You will make noise when you sit on the couch. Ditto for getting up. Applying eyeliner becomes a challenge. Remember when you could just seamlessly swipe that inky black pencil across your lids? Now it’s like trying to color on a tissue. Let’s not even discuss what’s happening with your neck.
A sneeze, out in public, may ruin your day and underwear. The boobs now resemble tennis balls in tube socks, the butt, a Yule log. Chin hair is coarser, TikTok influencers will annoy you, and Ian the rapper will confuse you. And these are just the superficial trappings of aging.
The average lifespan is around 76 years. This means the majority of my life is over. Sure it’s possible I could live into my 90s if I eat right and exercise, but I can’t stop eating Sicilian pizza, and I haven’t seen the inside of a gym in over a year.
Having more life behind you than in front of you is both a profound gift and burden. Grappling with mortality is formidable. It hits you during mundane moments. One second you’re cleaning the stove, the next having a full-blown panic attack over burial or cremation.
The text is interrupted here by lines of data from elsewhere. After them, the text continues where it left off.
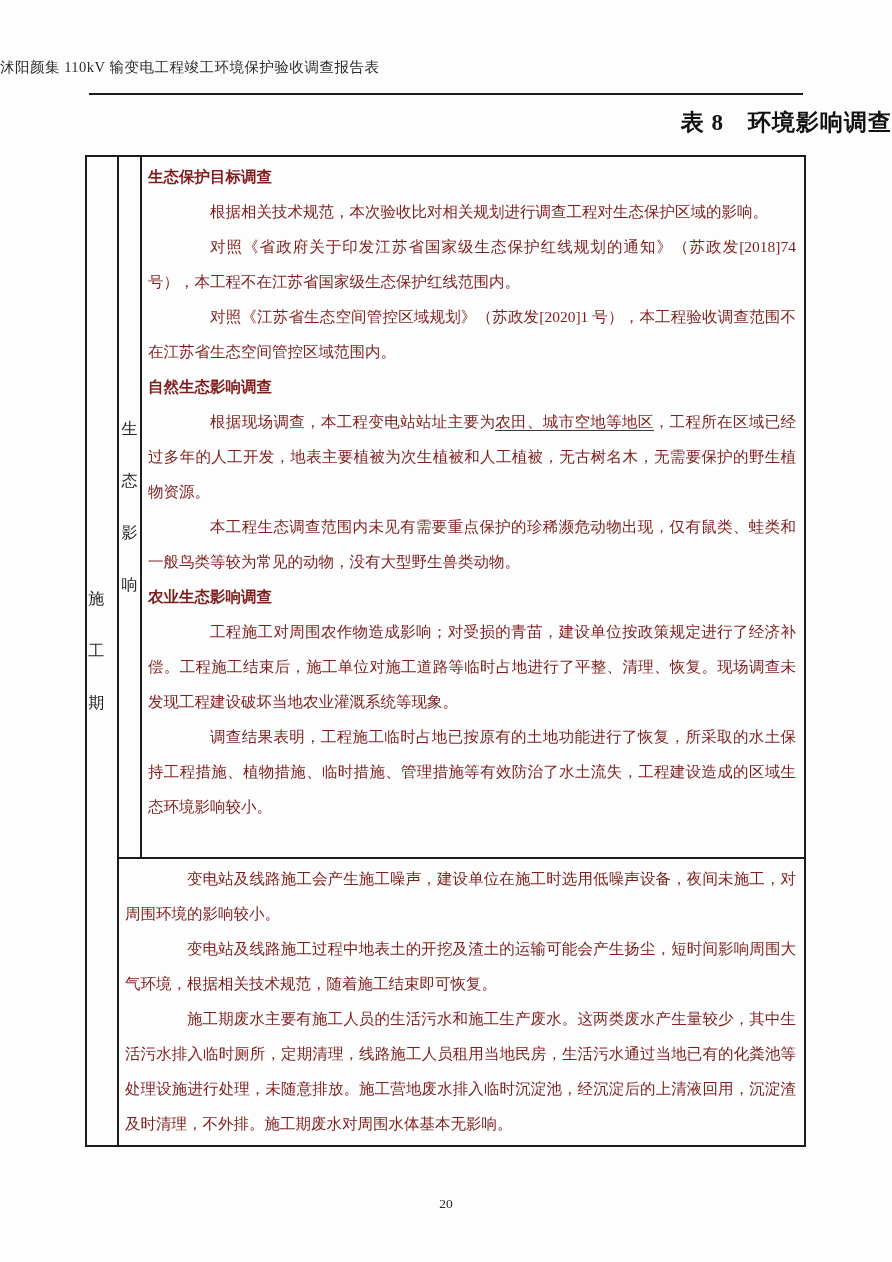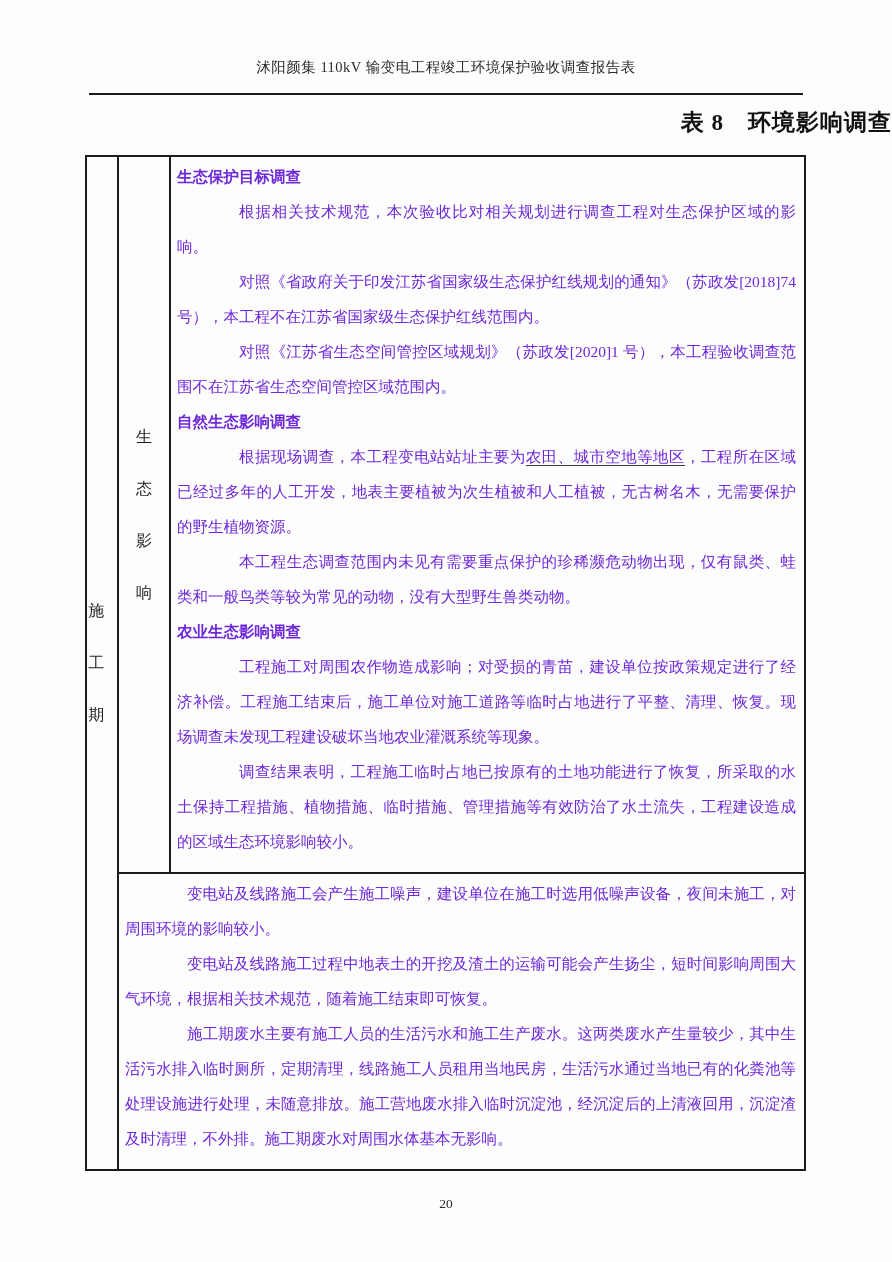--- a/index.html
+++ b/index.html
@@ -20,7 +20,6 @@
   .header-text {
     position: absolute;
     top: 58px; left: 0; right: 0;
-    text-align: center;
     font-size: 14.5px;
     letter-spacing: 0.5px;
     color: #2b2b2b;

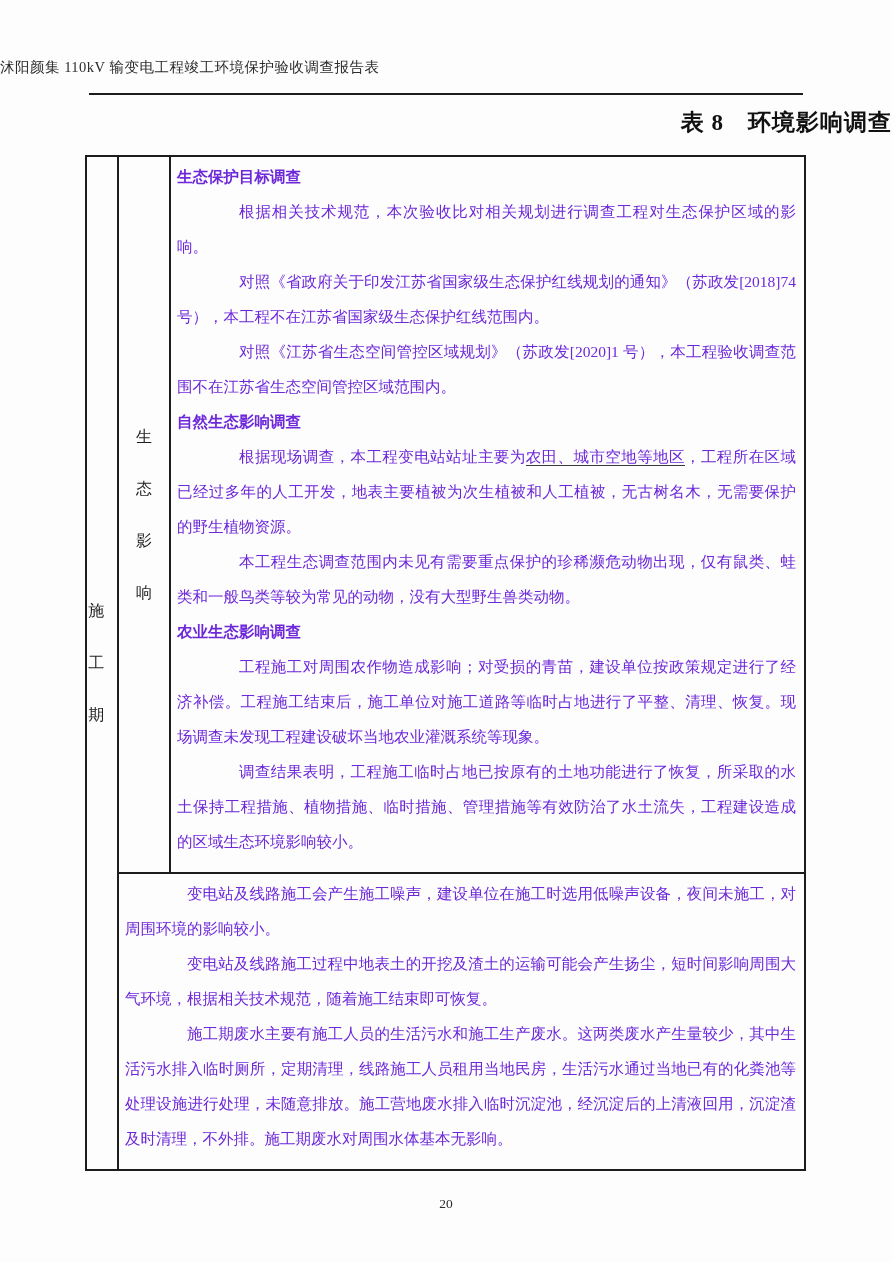--- a/index.html
+++ b/index.html
@@ -77,11 +77,11 @@
   }
   .cell-content {
     flex: 1;
-    padding: 2px 8px 13px 6px;
+    padding: 2px 8px 4px 6px;
     font-size: 15.5px;
     line-height: 35px;
     text-align: justify;
-    color: #6d28d9;
+    color: #7f1d1d;
   }
   .sec-heading { font-weight: bold; text-align: left; }
   .para { text-indent: 62px; }

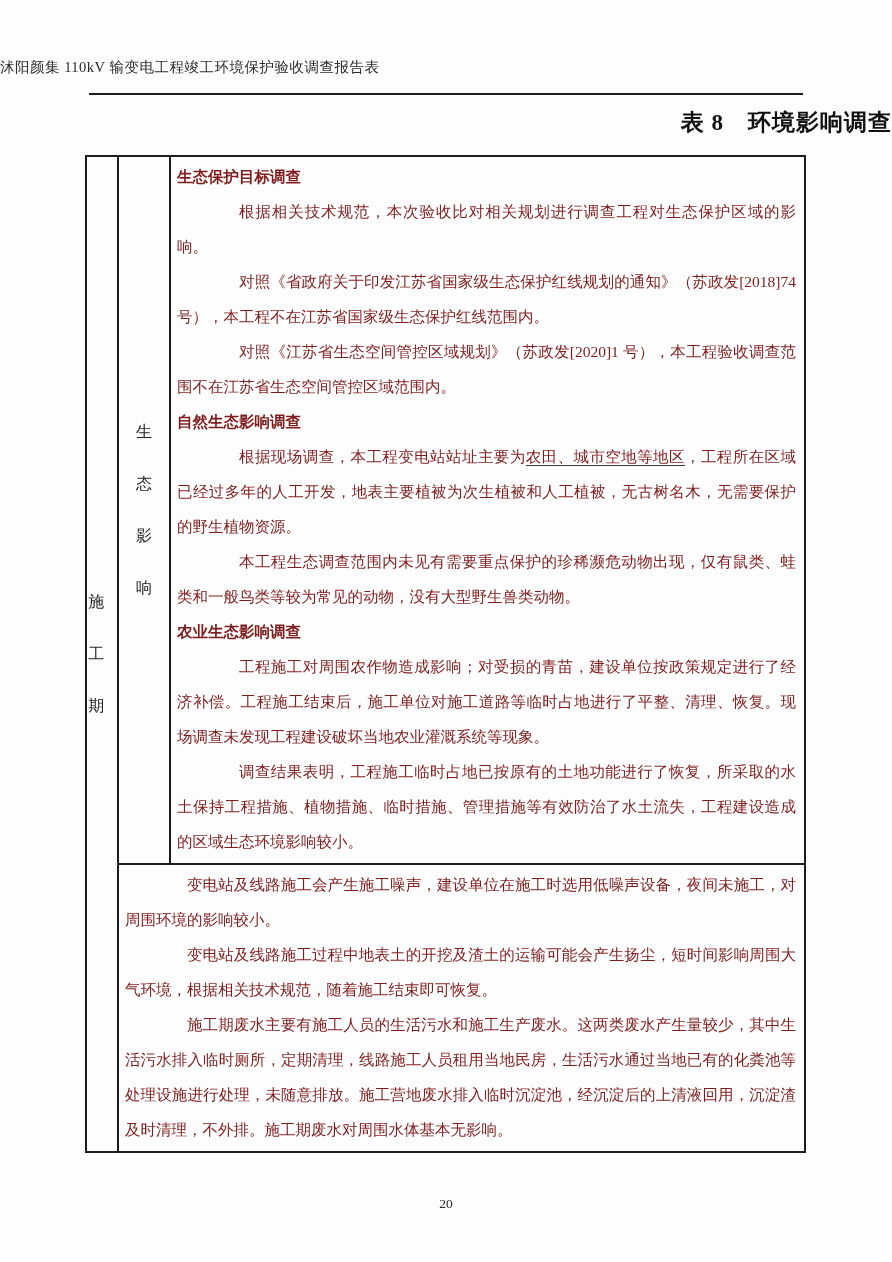--- a/index.html
+++ b/index.html
@@ -61,7 +61,7 @@
   .trow.eco-row { min-height: 702px; border-bottom: 2px solid #1c1c1c; }
   .trow.pollution-row { min-height: 281px; }
   .label-col {
-    width: 52px;
+    width: 23px;
     border-right: 2px solid #1c1c1c;
     display: flex;
     align-items: center;

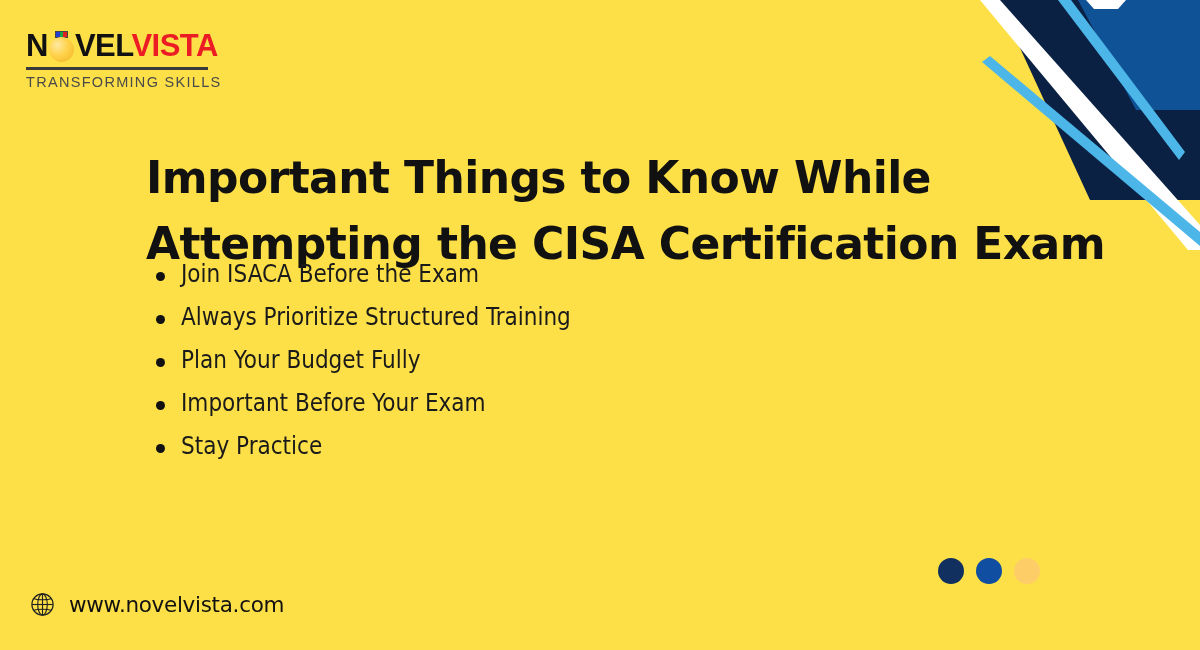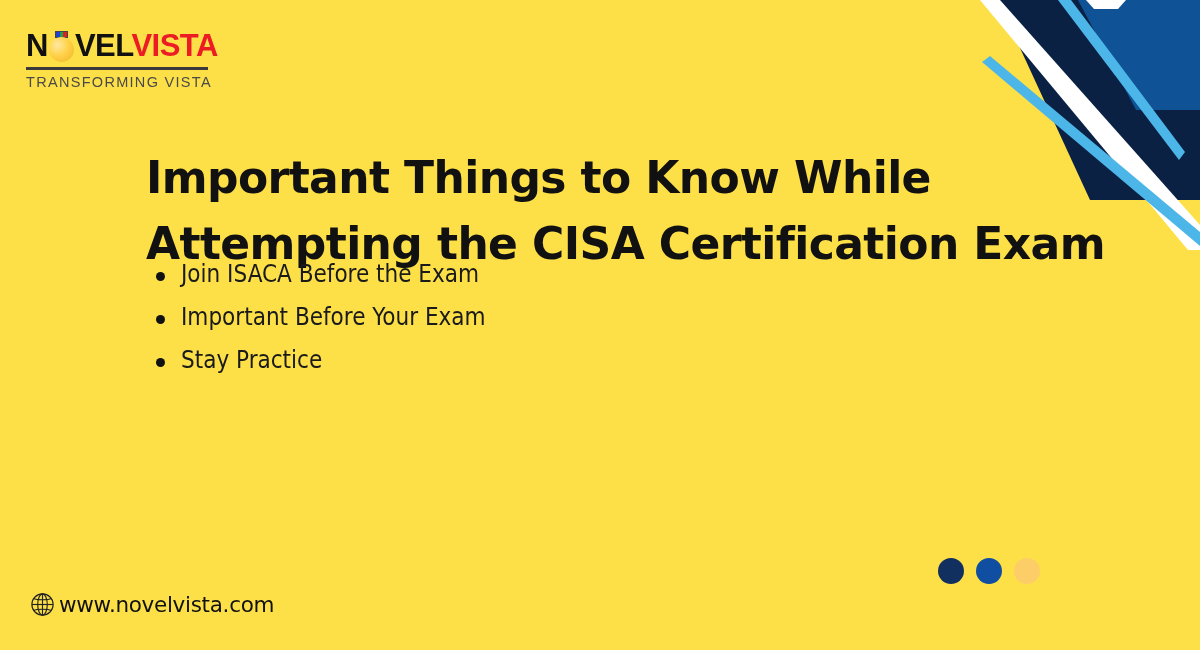--- a/index.html
+++ b/index.html
@@ -211,7 +211,7 @@
       <span class="logo-n">N</span><span class="logo-bulb"><span class="bulb-cap"></span><span class="bulb-globe"></span></span><span class="logo-vel">VEL</span><span class="logo-vista">VISTA</span>
     </div>
     <div class="logo-rule"></div>
-    <div class="logo-tagline">TRANSFORMING VISTA</div>
+    <div class="logo-tagline">TRANSFORMING SKILLS</div>
   </div>
 
   <h1 class="title">

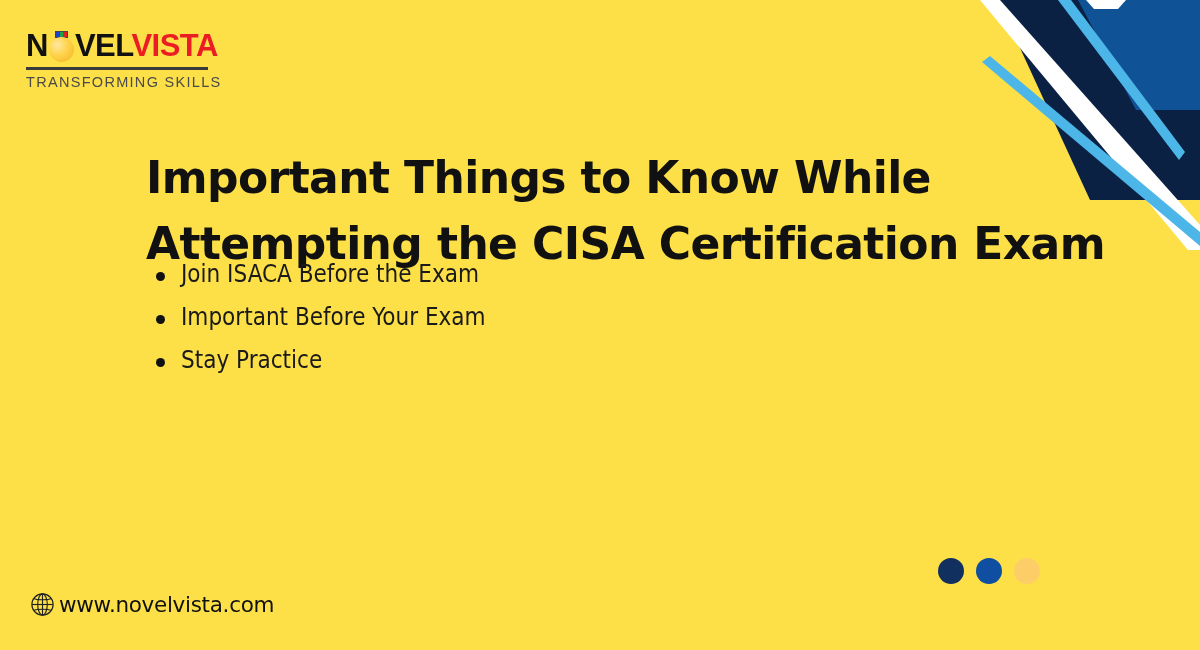--- a/index.html
+++ b/index.html
@@ -221,6 +221,7 @@
 
   <ul class="bullets">
     <li><span>Join ISACA Before the Exam</span></li>
+    <li><span>Always Prioritize Structured Training</span></li>
     <li><span>Important Before Your Exam</span></li>
     <li><span>Stay Practice</span></li>
   </ul>

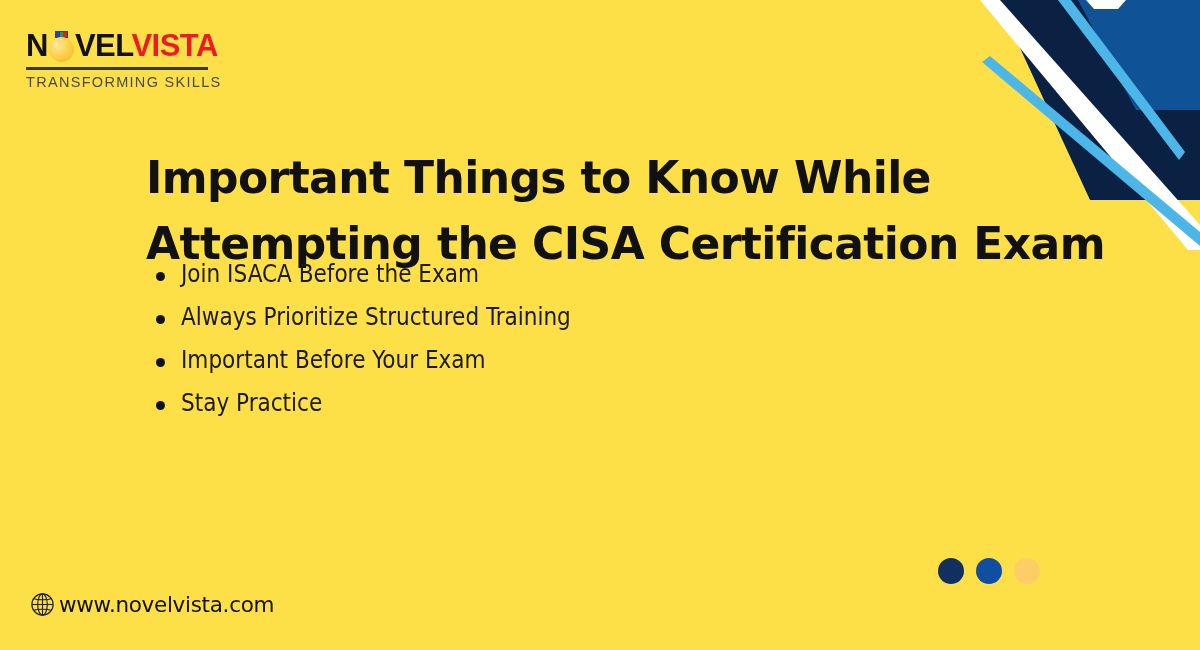--- a/index.html
+++ b/index.html
@@ -222,6 +222,7 @@
   <ul class="bullets">
     <li><span>Join ISACA Before the Exam</span></li>
     <li><span>Always Prioritize Structured Training</span></li>
+    <li><span>Plan Your Budget Fully</span></li>
     <li><span>Important Before Your Exam</span></li>
     <li><span>Stay Practice</span></li>
   </ul>

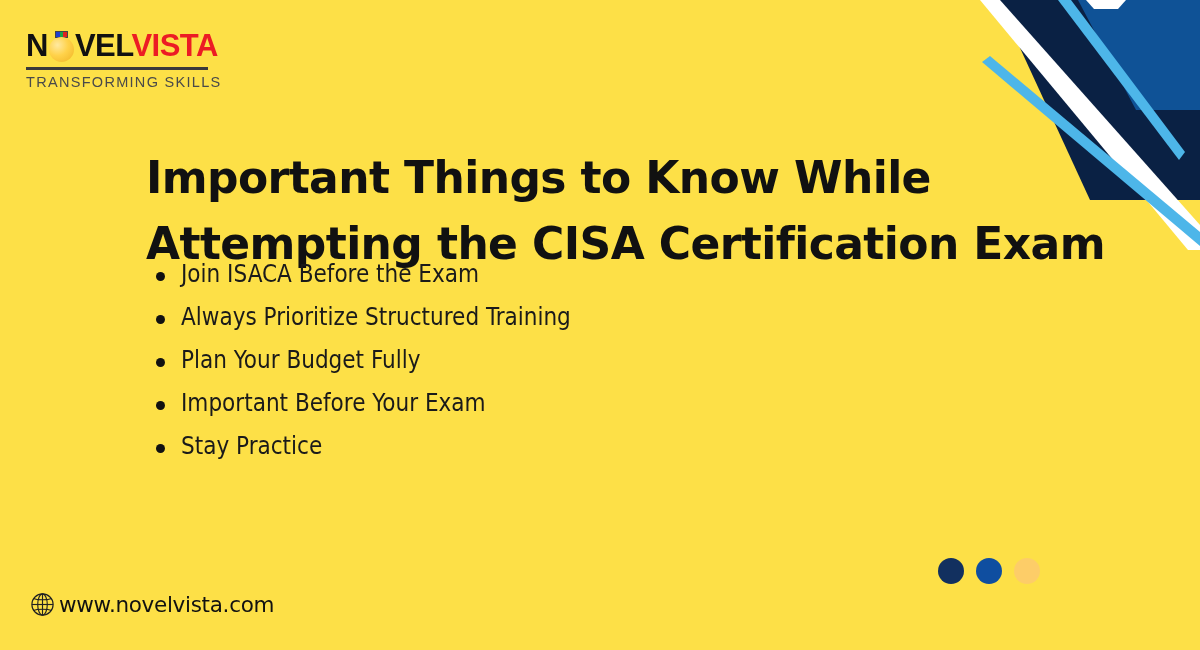--- a/index.html
+++ b/index.html
@@ -173,7 +173,7 @@
     top: 592px;
     display: flex;
     align-items: center;
-    gap: 4px;
+    gap: 14px;
   }
   .globe-icon { display: block; }
   .footer-url {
Fifty forces you to confront your mortality, your faith, and your life. Is God really there? Will I ever write that book?
But on the other side of the coin, oh, what a privilege it is to make it to 50. I think about all the sunsets I’ve gotten to see, trips to the beach, people I’ve hugged, and the children I raised. I am lucky enough to be on the planet at the same time as Twenty One Pilots, Britbox, Tom Ford lipstick, body positivity, and Jeni’s ice cream.
At almost 50, I truly have grown comfortable in my own skin. In my 30s, I used to cry if I gained weight, feel awkward if my mother commented on my outfit, and worried a lot about skincare. Now these things are meaningless. Yes, I may someday give Botox a whirl, and adore push-up bras and makeup, but I no longer harbor those awful feelings of self-hatred.
Getting older is not without fear and wrinkles and arthritic knees, but it is also not without joy and contentment. It took me 50 years to learn how to love myself. And if that’s not worth celebrating, I don’t know what is.